---------- Data to examine

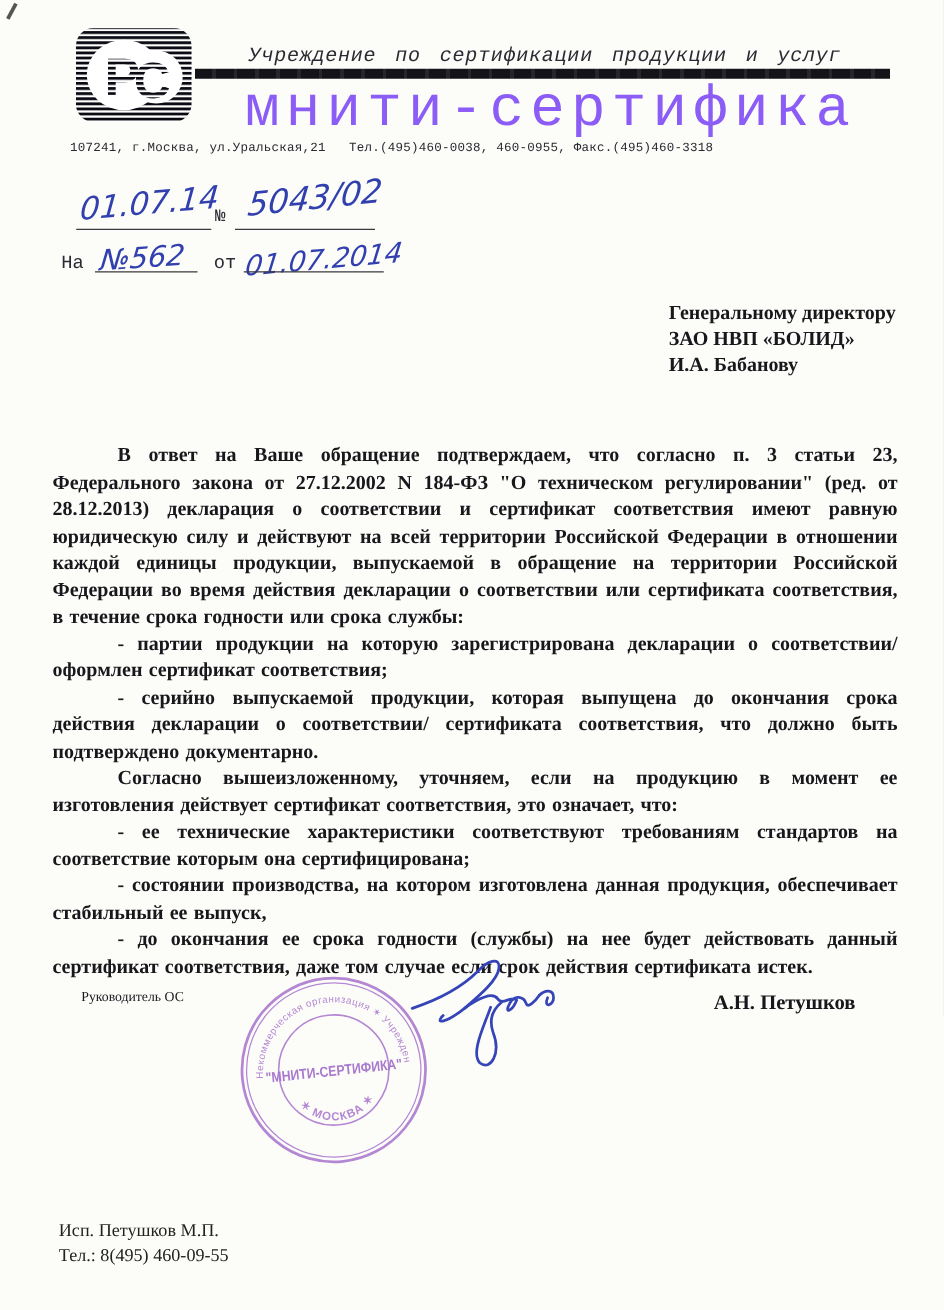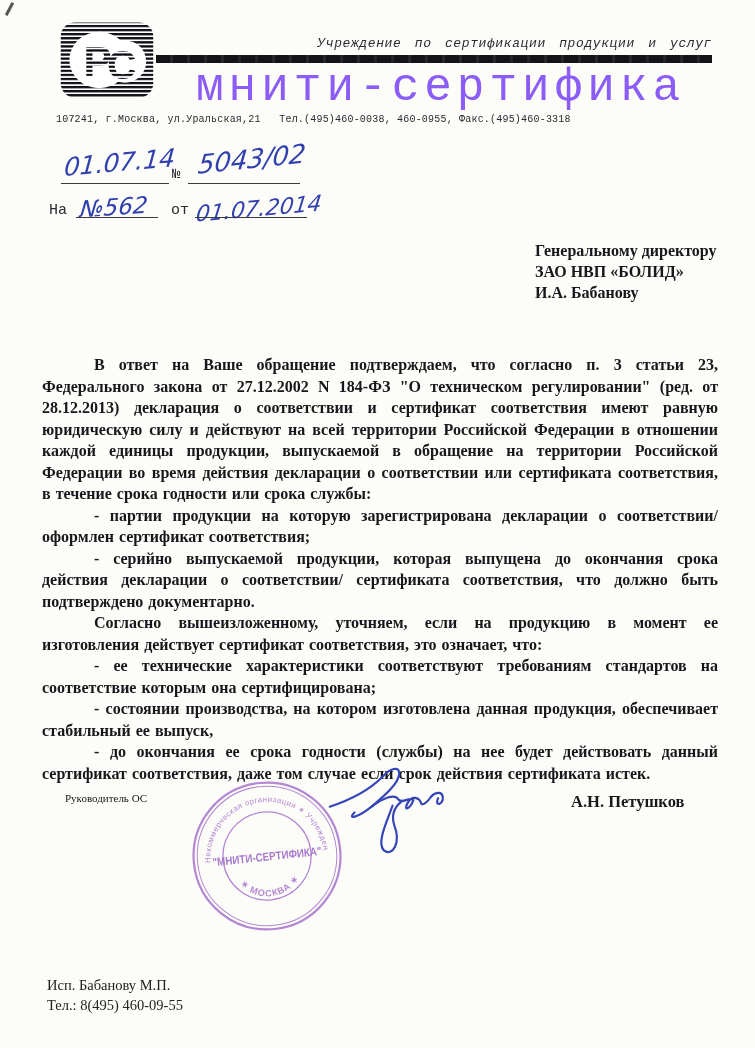--- a/index.html
+++ b/index.html
@@ -19,9 +19,9 @@
   .logo{position:absolute;left:60px;top:20px;width:94px;height:80px;}
   .tagline{
     position:absolute;left:160px;top:36px;width:552px;
-    text-align:right;
+    text-align:center;
     font-family:"Liberation Mono", monospace;
-    font-style:italic;font-size:13px;letter-spacing:.6px;word-spacing:5px;
+    font-style:italic;font-size:16px;letter-spacing:.6px;word-spacing:5px;
     color:#2b2b33;white-space:pre;
   }
   .header-rule{

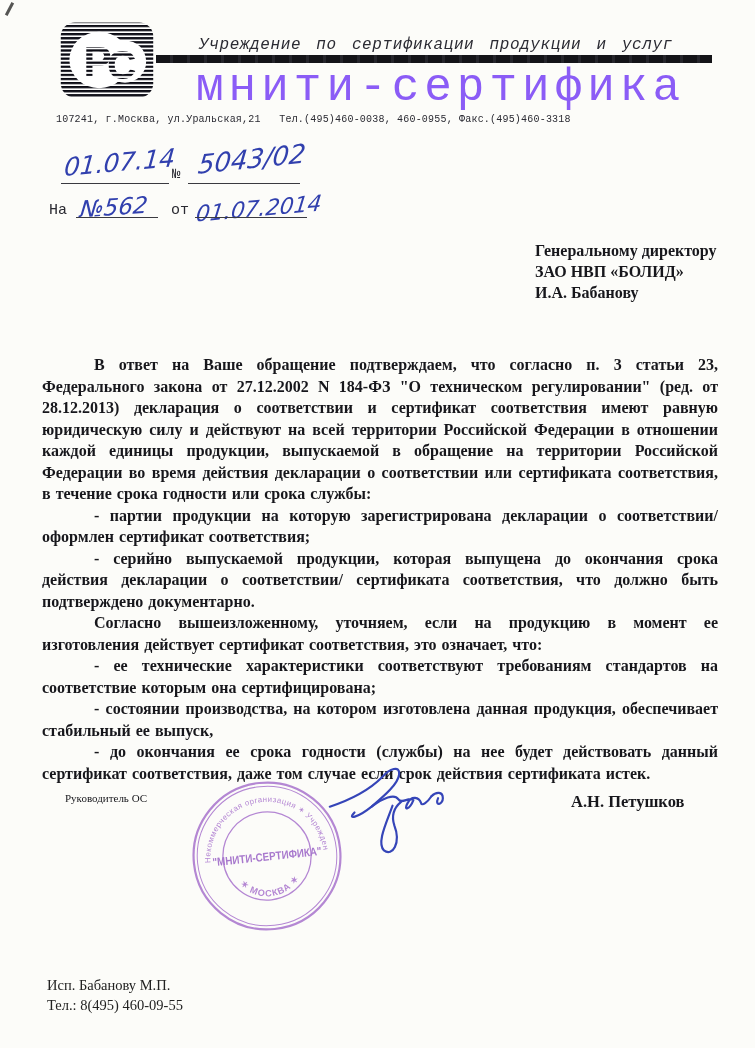--- a/index.html
+++ b/index.html
@@ -183,7 +183,7 @@
   </div>
 
   <div class="footer">
-    <div>Исп. Бабанову М.П.</div>
+    <div>Исп. Петушков М.П.</div>
     <div>Тел.: 8(495) 460-09-55</div>
   </div>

--------------------

(What the task asks)
Word for word, restate each line above, minus its pictures.

(Result below)
--- a/index.html
+++ b/index.html
@@ -19,9 +19,9 @@
   .logo{position:absolute;left:60px;top:20px;width:94px;height:80px;}
   .tagline{
     position:absolute;left:160px;top:36px;width:552px;
-    text-align:right;
+    text-align:center;
     font-family:"Liberation Mono", monospace;
-    font-style:italic;font-size:13px;letter-spacing:.6px;word-spacing:5px;
+    font-style:italic;font-size:16px;letter-spacing:.6px;word-spacing:5px;
     color:#2b2b33;white-space:pre;
   }
   .header-rule{

--- a/index.html
+++ b/index.html
@@ -183,7 +183,7 @@
   </div>
 
   <div class="footer">
-    <div>Исп. Бабанову М.П.</div>
+    <div>Исп. Петушков М.П.</div>
     <div>Тел.: 8(495) 460-09-55</div>
   </div>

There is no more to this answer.